AUBE, la Saga de l'Europe, I-103

– C'est toi qui craches ! Comment peux-tu parler ainsi ! ?
– Écoute-moi, et comprends ma colère. Elle bouillonne depuis si longtemps.
– Vas-y, je suis tout ouïe !
– Il y a neuf ans... dix saisons de combats, ce village était le même. Nous avions le même roi. À l'époque comme aujourd'hui, la même petitesse, la même pauvreté d'ambitions, la même incapacité à voir au-delà du quotidien, plus loin que son ventre, guidaient ses pas...  
... Il avait deux fils. Deux fils si différents de lui, bien qu'ils aient eu un peu son allure, que des esprits mal intentionnés, une race qui ne manquait pas et qui ne va pas disparaître, insinuaient qu'ils n'étaient pas de lui. Si quelqu'un avait dégénéré, ce n'étaient pourtant pas eux, vrais fruits de nos branches guerrières, mais celui qui leur avait donné son nom. Il était loin d'être un mauvais père mais était, vice indigne de sa caste, inapte à saisir leurs désirs. Son rêve, ce vers quoi tendaient tous ses efforts, était de leur garantir un joli domaine, des terres bien cultivées, des paysans dociles et soumis. L'idée de risque et d'héroïsme, notre guide, lui était étrangère...  
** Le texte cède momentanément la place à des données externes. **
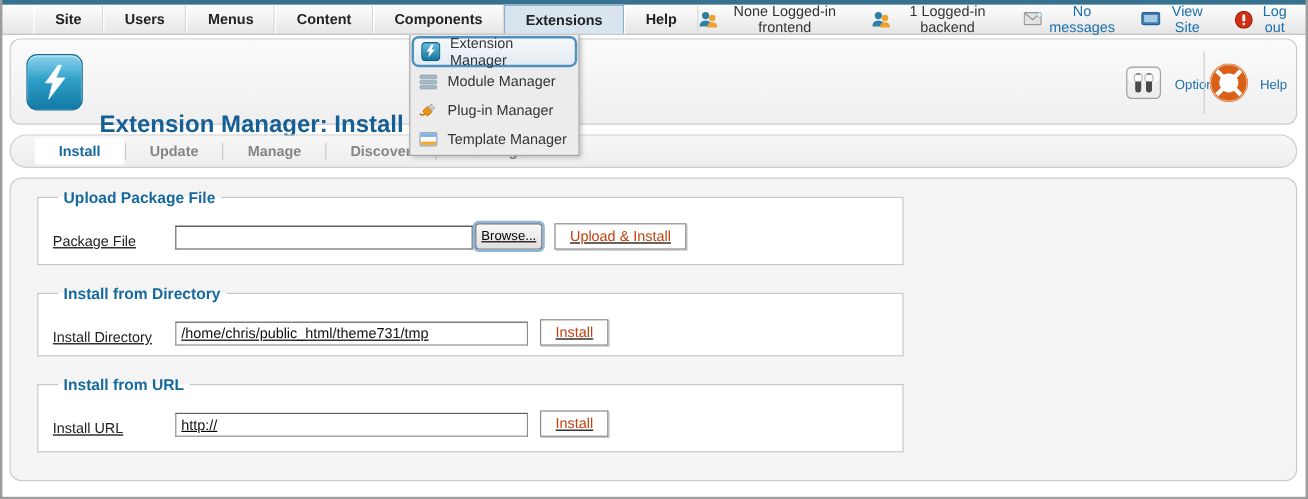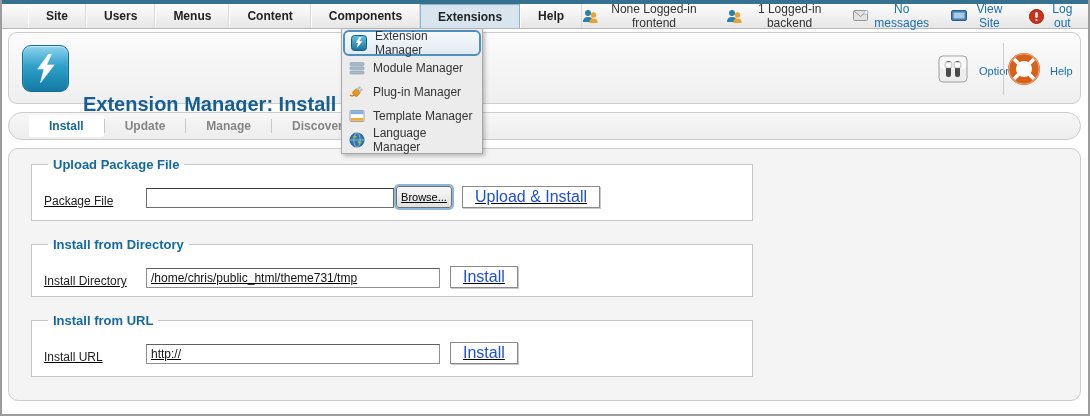--- a/index.html
+++ b/index.html
@@ -109,24 +109,24 @@
     font-family:"Liberation Sans", sans-serif;
   }
   .browse-btn {
     margin-left:2px; height:22px; width:56px; font-size:11px;
     background:linear-gradient(#f8f8f8,#e0e0e0);
     border:1px solid #707070; border-radius:3px;
     box-shadow:0 0 0 2px #8db7da; cursor:pointer;
     font-family:"Liberation Sans", sans-serif;
   }
   .plain-btn {
-    margin-left:10px; height:22px; font-size:16px; padding:0 12px;
+    margin-left:10px; height:22px; font-size:12px; padding:0 12px;
     background:#ffffff; border:1px solid #8a8a8a;
     box-shadow:1px 1px 0 #c9c9c9; cursor:pointer;
-    font-family:"Liberation Sans", sans-serif; color:#1d4ed8;
+    font-family:"Liberation Sans", sans-serif; color:#c2410c;
   }
   .text-input {
     width:294px; height:20px; font-size:12px; padding:6px 4px;
     border:1px solid #8f8f8f; border-top-color:#5f5f5f; background:#fff;
     font-family:"Liberation Sans", sans-serif; color:#111;
   }
 
   
   .dropdown {
     position:absolute; left:341px; top:29px; width:142px; z-index:30;
@@ -339,27 +339,15 @@
   <div class="dd-item">
     <span class="dd-icon">
       <svg width="16" height="16" viewBox="0 0 16 16">
         <rect x="1" y="2.5" width="14" height="11" rx="1" fill="#ffffff" stroke="#8ea8ba"></rect>
         <rect x="1.6" y="3.1" width="12.8" height="3" fill="#7fb2e0"></rect>
         <rect x="1.6" y="10" width="12.8" height="2.8" fill="#f2ab35"></rect>
       </svg>
     </span>
     <span>Template Manager</span>
   </div>
-  <div class="dd-item">
-    <span class="dd-icon">
-      <svg width="16" height="16" viewBox="0 0 16 16">
-        <circle cx="8" cy="8" r="7" fill="#3079ad" stroke="#1e5d8a"></circle>
-        <ellipse cx="8" cy="8" rx="3.2" ry="7" fill="none" stroke="#9ec7e0" stroke-width="0.8"></ellipse>
-        <line x1="1" y1="8" x2="15" y2="8" stroke="#9ec7e0" stroke-width="0.8"></line>
-        <path d="M4 4.5 Q6 3 8 4.5 Q7 6 5 6 Z" fill="#8cc152"></path>
-        <path d="M9 9 Q12 8.5 12.5 11 Q10.5 12.5 9 11 Z" fill="#8cc152"></path>
-      </svg>
-    </span>
-    <span>Language Manager</span>
-  </div>
 </div>
 
 <div class="frame"></div>
 
 </body></html>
... Notre village allait s'appauvrissant, jarre fêlée qui se vide sans qu'on n'en voie ni qu'on n'y puisse rien. Notre bétail ne se renouvelait pas. Nos terres, à peine effleurées par l'araire, ne donnaient qu'au gré de la bonté, par bonheur grande ces derniers temps, des dieux... Il ne travaillait qu'en demi-mesures. Tout l'effrayait. Chasses, semailles quand il s'en mêlait, hospitalité, tout était mesuré, calculé, congru, souvent, même, trop juste...
– C'est vrai, à part la bière, on n'a pas été gâtés. Aujourd'hui, on n'a même pas été invités à banqueter. C'est l'usage, pourtant.
Kleworegs lança un regard noir au perturbateur. Il fit signe au guerrier de reprendre.
– Ton voisin a donné un exemple parfait de sa mesquinerie. La loi, rien de plus, pas un geste de ner... Encore est-ce la bière des paysans, l'hospitalité à leurs fêtes et sur les couches de leurs servantes, plutôt que les siennes, dont vous avez joui. J'en ai bien d'autres. Pour chasser, il nous ordonnait de prendre des bâtons, bien suffisants contre le gibier rencontré d'habitude, mais on en trouve parfois qui se rit de ces armes trop faibles.